娘とは離れたくない自分がいた。望まない結婚で産まれてしまったが、それでも愛情を注いで育ててきた。
あの子は、オレが守る――
「あの子は……――咲は、オレが面倒をみたい」
「そうね……あなたのこと、大好きだもの。その方がいいわ」
娘の咲はまだ九歳である。普通なら親権は母親になる。それはまだ子供に判別がつかない場合、父親と母親が争わないようにするためである。
しかし、両親の合意の上で、子供の好きな方を選ぶこともできるのだ。
「咲、おいで」
浅海が手招きをすると、咲は眉をひそめてゆっくりと近づいてきた。
まさか、こんな日が来るとは思わなかった。それは、きっと妻も一緒だろう。今から伝えなければならないことを考えているのか、悲痛な顔をしている。

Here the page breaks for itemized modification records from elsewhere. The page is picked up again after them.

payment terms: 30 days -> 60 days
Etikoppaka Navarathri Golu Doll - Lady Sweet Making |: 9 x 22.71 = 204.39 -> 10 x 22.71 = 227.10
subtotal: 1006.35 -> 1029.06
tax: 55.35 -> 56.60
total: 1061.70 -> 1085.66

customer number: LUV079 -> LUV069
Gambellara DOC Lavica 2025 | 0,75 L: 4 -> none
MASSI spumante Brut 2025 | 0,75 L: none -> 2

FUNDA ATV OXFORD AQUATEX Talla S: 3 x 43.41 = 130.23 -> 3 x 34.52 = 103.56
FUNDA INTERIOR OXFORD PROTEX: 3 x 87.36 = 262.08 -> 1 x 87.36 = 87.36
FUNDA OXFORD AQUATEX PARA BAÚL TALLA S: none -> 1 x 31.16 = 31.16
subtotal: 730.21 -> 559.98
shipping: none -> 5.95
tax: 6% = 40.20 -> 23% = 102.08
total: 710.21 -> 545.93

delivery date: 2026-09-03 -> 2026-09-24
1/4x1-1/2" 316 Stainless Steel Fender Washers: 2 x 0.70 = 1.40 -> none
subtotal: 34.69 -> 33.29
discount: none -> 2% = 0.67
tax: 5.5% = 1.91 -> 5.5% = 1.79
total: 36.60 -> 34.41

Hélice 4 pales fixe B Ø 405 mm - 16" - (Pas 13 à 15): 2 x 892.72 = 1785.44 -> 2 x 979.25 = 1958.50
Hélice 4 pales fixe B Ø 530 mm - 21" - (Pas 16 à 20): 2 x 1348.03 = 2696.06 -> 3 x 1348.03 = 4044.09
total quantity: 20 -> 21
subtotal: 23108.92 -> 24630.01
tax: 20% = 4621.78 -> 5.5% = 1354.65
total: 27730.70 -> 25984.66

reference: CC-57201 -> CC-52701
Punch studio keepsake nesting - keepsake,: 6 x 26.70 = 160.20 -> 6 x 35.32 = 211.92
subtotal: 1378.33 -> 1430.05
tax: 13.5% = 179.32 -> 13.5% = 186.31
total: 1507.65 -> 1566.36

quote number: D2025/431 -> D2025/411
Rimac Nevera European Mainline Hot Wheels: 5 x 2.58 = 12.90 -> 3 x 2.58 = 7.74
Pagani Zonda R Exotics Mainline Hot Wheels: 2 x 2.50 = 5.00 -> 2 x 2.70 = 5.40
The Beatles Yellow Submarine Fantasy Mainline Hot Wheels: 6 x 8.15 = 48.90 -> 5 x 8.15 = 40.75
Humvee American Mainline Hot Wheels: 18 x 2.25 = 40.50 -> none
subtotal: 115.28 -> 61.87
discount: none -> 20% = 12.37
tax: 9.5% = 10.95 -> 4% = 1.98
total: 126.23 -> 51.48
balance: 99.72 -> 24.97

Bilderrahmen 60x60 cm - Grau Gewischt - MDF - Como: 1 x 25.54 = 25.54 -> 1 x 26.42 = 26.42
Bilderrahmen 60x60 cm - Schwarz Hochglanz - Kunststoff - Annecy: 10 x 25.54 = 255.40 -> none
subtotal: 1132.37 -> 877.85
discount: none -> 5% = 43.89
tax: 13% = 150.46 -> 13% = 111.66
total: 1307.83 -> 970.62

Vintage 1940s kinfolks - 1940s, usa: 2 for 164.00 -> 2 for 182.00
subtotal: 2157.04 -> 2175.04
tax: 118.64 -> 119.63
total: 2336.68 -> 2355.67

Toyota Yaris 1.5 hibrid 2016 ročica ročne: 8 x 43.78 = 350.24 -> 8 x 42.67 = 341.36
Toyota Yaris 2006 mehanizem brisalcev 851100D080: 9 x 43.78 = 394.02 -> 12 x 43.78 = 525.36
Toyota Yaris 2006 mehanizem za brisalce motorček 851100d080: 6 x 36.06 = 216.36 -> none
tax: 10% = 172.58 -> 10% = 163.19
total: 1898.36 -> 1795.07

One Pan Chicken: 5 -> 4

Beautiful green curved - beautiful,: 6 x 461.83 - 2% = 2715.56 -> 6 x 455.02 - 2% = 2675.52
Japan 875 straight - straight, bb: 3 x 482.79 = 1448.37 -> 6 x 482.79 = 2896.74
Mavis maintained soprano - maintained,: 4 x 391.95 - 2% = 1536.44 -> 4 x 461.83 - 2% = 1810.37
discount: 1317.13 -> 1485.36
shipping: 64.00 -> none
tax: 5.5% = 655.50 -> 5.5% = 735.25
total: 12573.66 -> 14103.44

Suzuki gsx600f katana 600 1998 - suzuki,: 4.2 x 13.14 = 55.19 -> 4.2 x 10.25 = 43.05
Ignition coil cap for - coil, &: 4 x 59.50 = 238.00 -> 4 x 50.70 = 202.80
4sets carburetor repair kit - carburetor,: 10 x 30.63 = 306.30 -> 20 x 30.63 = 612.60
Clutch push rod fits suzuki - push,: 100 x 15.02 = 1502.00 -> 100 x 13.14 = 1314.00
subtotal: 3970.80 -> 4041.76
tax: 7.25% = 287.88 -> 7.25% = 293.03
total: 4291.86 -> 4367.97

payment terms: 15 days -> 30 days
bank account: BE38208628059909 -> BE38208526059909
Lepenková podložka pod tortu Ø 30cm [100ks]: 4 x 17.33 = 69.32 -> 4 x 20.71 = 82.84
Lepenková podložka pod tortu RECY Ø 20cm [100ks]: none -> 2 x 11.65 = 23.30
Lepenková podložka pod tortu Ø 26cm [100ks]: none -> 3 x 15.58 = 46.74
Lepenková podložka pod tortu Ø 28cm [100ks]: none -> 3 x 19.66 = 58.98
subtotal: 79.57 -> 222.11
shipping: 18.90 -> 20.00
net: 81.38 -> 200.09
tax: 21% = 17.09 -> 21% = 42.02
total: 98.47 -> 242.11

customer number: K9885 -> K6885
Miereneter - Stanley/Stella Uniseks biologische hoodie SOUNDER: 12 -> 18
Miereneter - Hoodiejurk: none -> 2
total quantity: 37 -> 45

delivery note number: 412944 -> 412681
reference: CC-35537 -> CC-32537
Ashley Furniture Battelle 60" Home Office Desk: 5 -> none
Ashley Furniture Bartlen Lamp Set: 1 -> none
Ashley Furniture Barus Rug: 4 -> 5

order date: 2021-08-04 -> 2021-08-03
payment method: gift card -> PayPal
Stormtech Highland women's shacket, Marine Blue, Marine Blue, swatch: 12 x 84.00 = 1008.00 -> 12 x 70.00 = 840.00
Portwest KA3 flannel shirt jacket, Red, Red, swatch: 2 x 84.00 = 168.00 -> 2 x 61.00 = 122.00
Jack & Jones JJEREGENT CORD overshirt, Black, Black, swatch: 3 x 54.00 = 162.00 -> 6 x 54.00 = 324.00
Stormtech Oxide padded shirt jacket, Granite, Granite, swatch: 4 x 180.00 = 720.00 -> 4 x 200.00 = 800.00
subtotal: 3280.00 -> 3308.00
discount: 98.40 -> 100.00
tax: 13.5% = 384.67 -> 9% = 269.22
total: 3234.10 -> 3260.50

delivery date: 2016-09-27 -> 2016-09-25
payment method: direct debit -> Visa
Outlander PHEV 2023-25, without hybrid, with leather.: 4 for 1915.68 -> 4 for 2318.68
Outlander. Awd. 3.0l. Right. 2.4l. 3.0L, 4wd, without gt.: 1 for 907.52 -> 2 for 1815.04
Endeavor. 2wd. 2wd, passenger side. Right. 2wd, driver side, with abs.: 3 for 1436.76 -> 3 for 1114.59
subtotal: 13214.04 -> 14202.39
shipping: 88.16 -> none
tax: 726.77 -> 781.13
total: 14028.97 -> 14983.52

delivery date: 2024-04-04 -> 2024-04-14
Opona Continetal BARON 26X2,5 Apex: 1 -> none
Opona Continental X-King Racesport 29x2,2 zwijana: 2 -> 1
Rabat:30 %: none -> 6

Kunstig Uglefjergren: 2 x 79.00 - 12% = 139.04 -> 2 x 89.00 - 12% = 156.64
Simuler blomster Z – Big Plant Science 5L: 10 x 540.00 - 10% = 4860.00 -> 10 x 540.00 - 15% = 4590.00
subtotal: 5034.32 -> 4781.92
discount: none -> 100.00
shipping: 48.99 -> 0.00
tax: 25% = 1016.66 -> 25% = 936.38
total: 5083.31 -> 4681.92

「咲、よく聞くんだよ。お父さんとお母さんはさよならすることになったんだ。わかるかい?」
「……知ってる。『りこん』って言うんでしょ? 友達が言ってたもん」
どんな友達だよ……。でも、助かった――
浅海は咲の頭を優しく撫でた。
「それでね、咲はお父さんかお母さん、どっちと一緒にいたい?」
「……お父さん」
そう言ってちらりと自分の母親を見る咲の目は驚くほど冷えきっていた。それは、とても自分の母親に向けるものではなかった。
「じゃあ……そういうことで決まりね。早く書いてしまいましょ。あなたは仕事があるから、役所には明日私が出しに行くわ」
「あぁ……ありがとう」
空気が少し緩んだ気がした。
ようやく終わるんだ。この仮面を外すことができる。
何より、ようやくきちんと瀬世と向き合える。
なんだかんだ言って、結局は瀬世に助けられたのかもしれない。
自分の人生は、完全に瀬世の手で変えられ、これからもそうなるのだろう。
明日、お礼でも言おうか――
そう思いながら、『家族』最後の余韻に浸っていた。